NAIROBI - Oltre 20 morti e più di 100 feriti, molti dei quali in gravi condizioni. E' il bilancio di una violenta battaglia infuriata oggi a Mogadiscio tra gruppi armati integralisti islamici e truppe governative, attaccate in un loro campo a sud della capitale somala in mattinata. Lo rendono noto fonti concordi, che segnalano che almeno 15 delle vittime finora accertate sono civili (sulla loro case si sono abbattuti colpi di artiglieria pesante), e tra loro c'e anche una giovane madre con la sua bimba. Dall'ospedale di Medina viene reso noto che circa una settantina di persone sono state ricoverate, alcune dele quali in gravi condizioni. La battaglia è iniziata con un attacco effettuata dagli integralisti islamici contro un campo delle truppe governative, situato nell'area di Taleh, periferia sud della capitale. Ma gli scontri sono poi durati per ore.
Ciò mentre appena ieri era rientrato a Mogadiscio da Gibuti il neo presidente Sceikh Sharif Sceikh Ahmed, islamico moderato (era stato alla testa delle corti coraniche quando esse nella seconda metà del 2006 avevano preso il potere in buona parte della Somalia, prima di esserne scacciate dalle truppe etiopiche), che rappresenta l'estremo tentativo per trovare una soluzione negoziata al dramma somalo. Strategia molto appoggiata dalle cancellerie occidentali (l'Italia è stata tra le protagoniste di questa svolta moderata e mediana), dall'Onu e dai Paesi arabi moderati.
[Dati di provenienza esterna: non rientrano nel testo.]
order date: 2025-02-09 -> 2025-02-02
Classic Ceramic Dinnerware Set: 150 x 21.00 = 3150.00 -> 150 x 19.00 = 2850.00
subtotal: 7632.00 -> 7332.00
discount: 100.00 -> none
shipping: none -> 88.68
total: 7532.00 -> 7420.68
E che ottiene risultati: gli 'elders', vale a dire i saggi, i capiclan, di Mogadiscio (dove è fondamentale dal punto di vista strategico riportare la pace) hanno oggi condannato con decisione le aggressioni dei fondamentalisti, portate soprattutto dal gruppo degli 'al Shabaab' (in arabo vuol dire gioventù) ritenuti il braccio armato somalo di al Qaida.
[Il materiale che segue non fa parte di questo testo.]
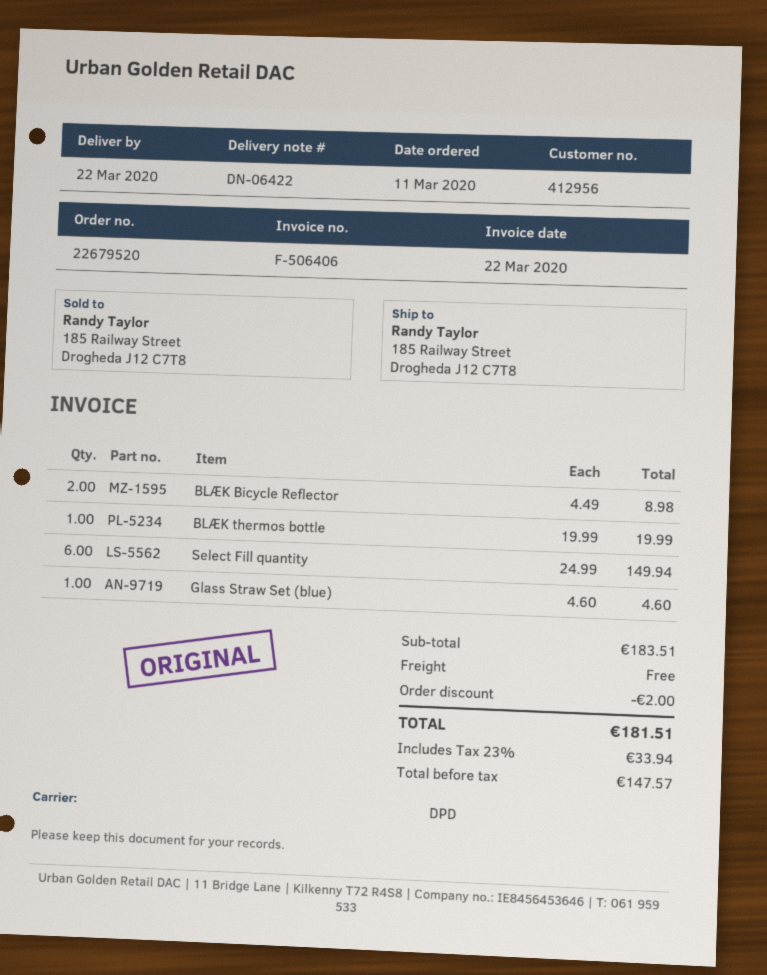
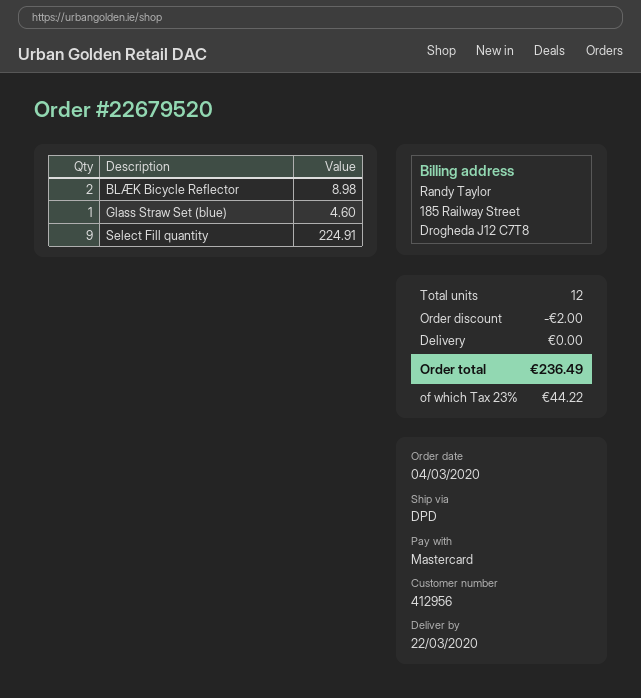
order date: 2020-03-11 -> 2020-03-04
BLÆK thermos bottle: 1 for 19.99 -> none
Select Fill quantity: 6 for 149.94 -> 9 for 224.91
tax: 23% = 33.94 -> 23% = 44.22
total: 181.51 -> 236.49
Che sembrano perdere consenso tra la popolazione, dopo il ritiro delle truppe etiopiche, avvenuto, dopo due anni durissimi, nella prima metà di gennaio, ma controllano ancora buone parte del Sud e del Centro dela Somalia, e rifiutano ogni dialogo. Ed appaiono ancora in grado di colpire spietatamente, come dimostrano i combattimenti di oggi, e l'attentato contro i peacekeepers burundesi effettuato domenica scorsa, che ha ucciso almeno 11 soldati delle panafrincane; molti di più, almeno una cinquantina, stando alle fonti degli Shabaab. Ma, seppur lentamente, gli osservatori notano che la linea moderata sta prendendo piede: attentati duri, certo, a Mogadiscio; ma poche battaglie sul campo nel resto del Paese. E gli 'elders' sembrano infine avvicinarsi al governo, che in tempi brevi potrebbe rientrare nella capitale.